While individuals within the Catholic faith may have different ideas about the theory of rapture, as a general rule of thumb Catholics do not subscribe to this religious concept.
At the same time, however, this does not mean that Catholics believe that our existence ends the moment that we perish from this mortal coil. Nothing could be further from the truth, in fact.
Below we better describe the Catholic church’s idea about the rapture, a little bit about the history of the rapture theory, and what Catholics believe will happen when Jesus returns.
Catholic Rapture Beliefs
As highlighted a moment ago, the Catholic Church does not specifically believe in the idea of rapture.
Those that do embrace this idea claim that God’s true kingdom on earth has not occurred because the rapture hasn’t arrived – something that they believe is described in RV 20:4.
Catholicism, however, has a different interpretation of this reading of Scripture.
Catholics believe that Jesus already established his kingdom on earth when he walked our world 2000 years ago. We see evidence in this reading Luke 17:20 – 21. The Pharisee asks Jesus when the kingdom of God is coming and he answers:
“The kingdom of God is not coming with signs to be observed… For behold, the kingdom of God is in the midst of you.”
With this interpretation of Scripture and the belief that the rapture precedes the kingdom of God, it’s easy to see how Catholics would believe that if there was a rapture it has already occurred in our long-ago history.
What Do Catholics Believe About the Return of Jesus?
At the same time, this is not to suggest that Catholics believe there is to be no return of Jesus or that his reign of the kingdom of God on earth has already eclipsed.
The Catholic Church responds to the passage in Revelations (RV 20:4) saying that the reign of Jesus would be a thousand years in a very simple and straightforward way. They believe that the “thousand-year reign” quoted in this part of Scripture is not to be taken literally but instead to mean that he will rule over the kingdom of God forever.
Catholic Church teachings (and the teachings of a number of other Christian faiths) believe that a lot of the specific numbers written in Scripture are to be interpreted much more symbolically than anything else.
On top of this, the Catholic Church does not believe that we will see two or three extra comings of Jesus, either.

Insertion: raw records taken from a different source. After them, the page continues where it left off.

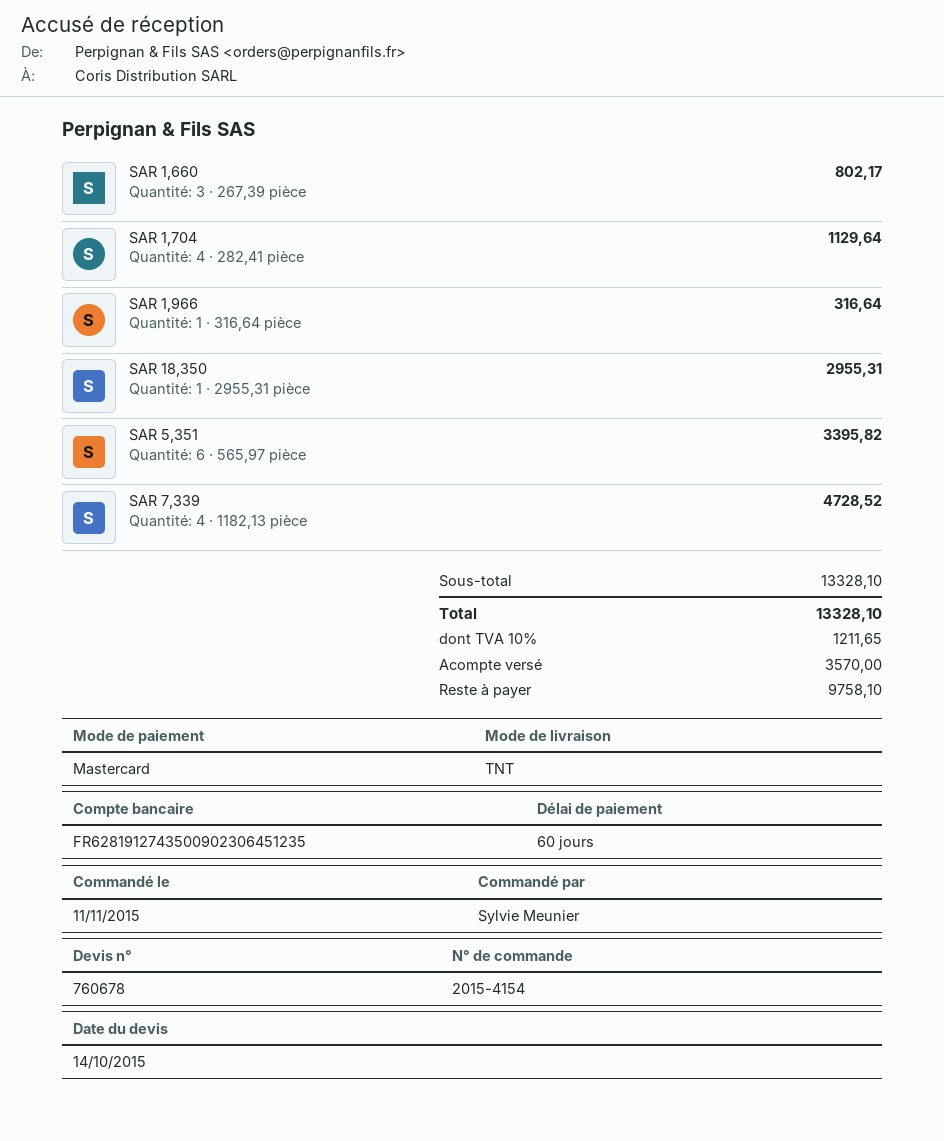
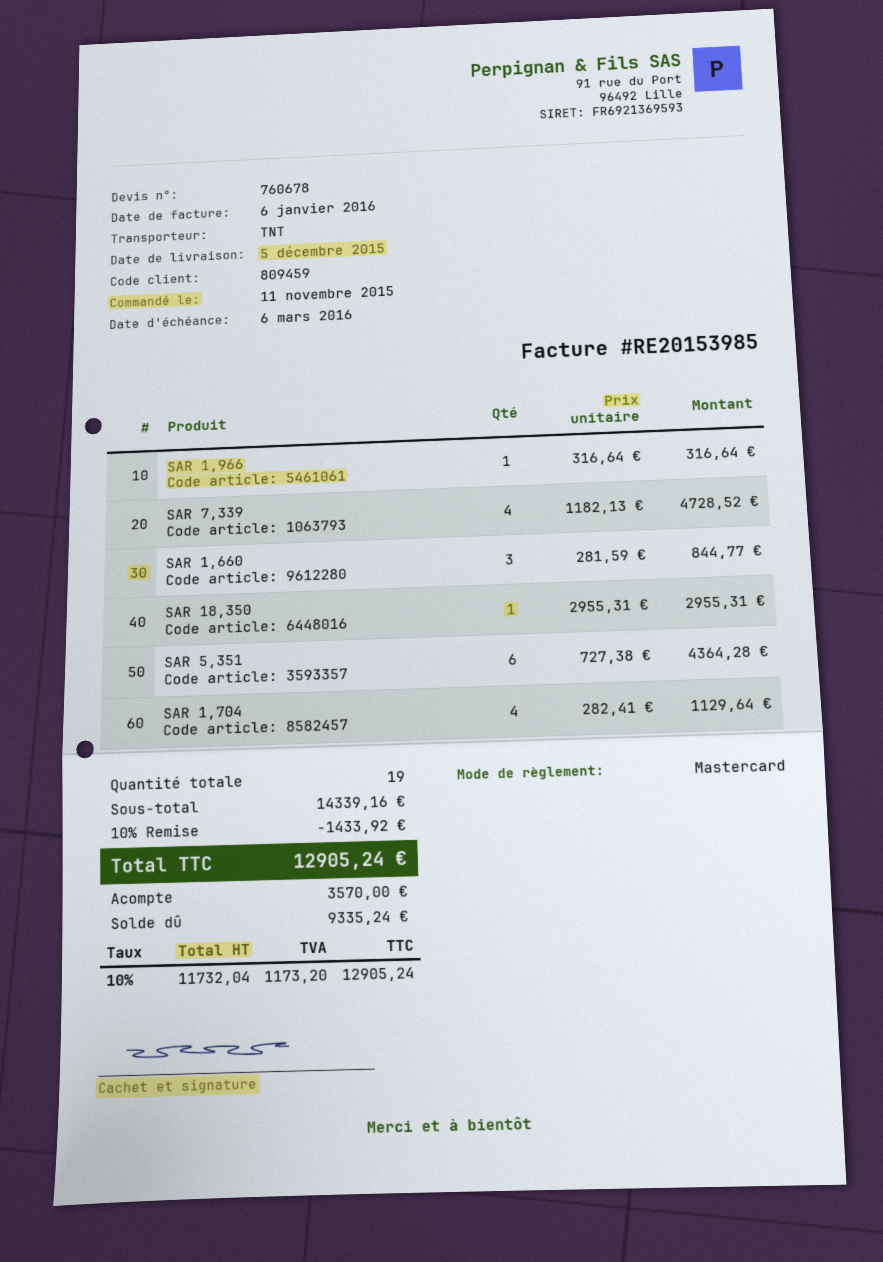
SAR 1,660: 3 x 267.39 = 802.17 -> 3 x 281.59 = 844.77
SAR 5,351: 6 x 565.97 = 3395.82 -> 6 x 727.38 = 4364.28
subtotal: 13328.10 -> 14339.16
discount: none -> 10% = 1433.92
tax: 10% = 1211.65 -> 10% = 1173.20
total: 13328.10 -> 12905.24
balance: 9758.10 -> 9335.24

Instead, they believe (and they are backed up by Scripture) that the second and final coming of Jesus will happen and it certainly will not be done covertly or subtly.
In Luke 17:24 Jesus states pretty clearly that “as the lightning comes from the east and shines as far to the west, so will be the coming of the Son of Man”.

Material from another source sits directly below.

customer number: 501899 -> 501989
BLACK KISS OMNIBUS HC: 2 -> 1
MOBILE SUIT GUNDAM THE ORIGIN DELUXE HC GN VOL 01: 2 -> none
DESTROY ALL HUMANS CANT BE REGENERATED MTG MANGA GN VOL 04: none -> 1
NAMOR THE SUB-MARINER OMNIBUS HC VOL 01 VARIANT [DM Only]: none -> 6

Reading this it’s easy to see that the Bible says Jesus’s return will be very obvious, even to those that do not believe.
What About Rapture References in Scripture?
Those that do believe in the rapture like to point out verses like Corinthians 15:51 – 55 as proof positive of the rapture happening in our future.
This passage says “the trumpet will be sounded, our dead will rise up, and we shall be transformed. This perishable nature must be put on the imperishable”.
Thessalonians 4:13 – 17 is also interpreted by believers of the rapture as evidence, with this verse saying “The Lord himself will descend from heaven… with the cry of command, alongside the archangels call, and with the blaring of the trumpet of God”.
Catholics, however, believe these two passages (both of which mention a trumpet) to be linked to the second coming of Jesus and not necessarily of a rapture event.
The trumpets blaring will let the world know that the Lord has arrived, that Jesus has returned, and that the kingdom of God on earth – and the forever reign of that kingdom by Jesus – will begin.
Catholics shouldn’t be worried about being left behind in some sort of rapture event. It’s just not part of their faith and something that Catholics need not concern themselves with.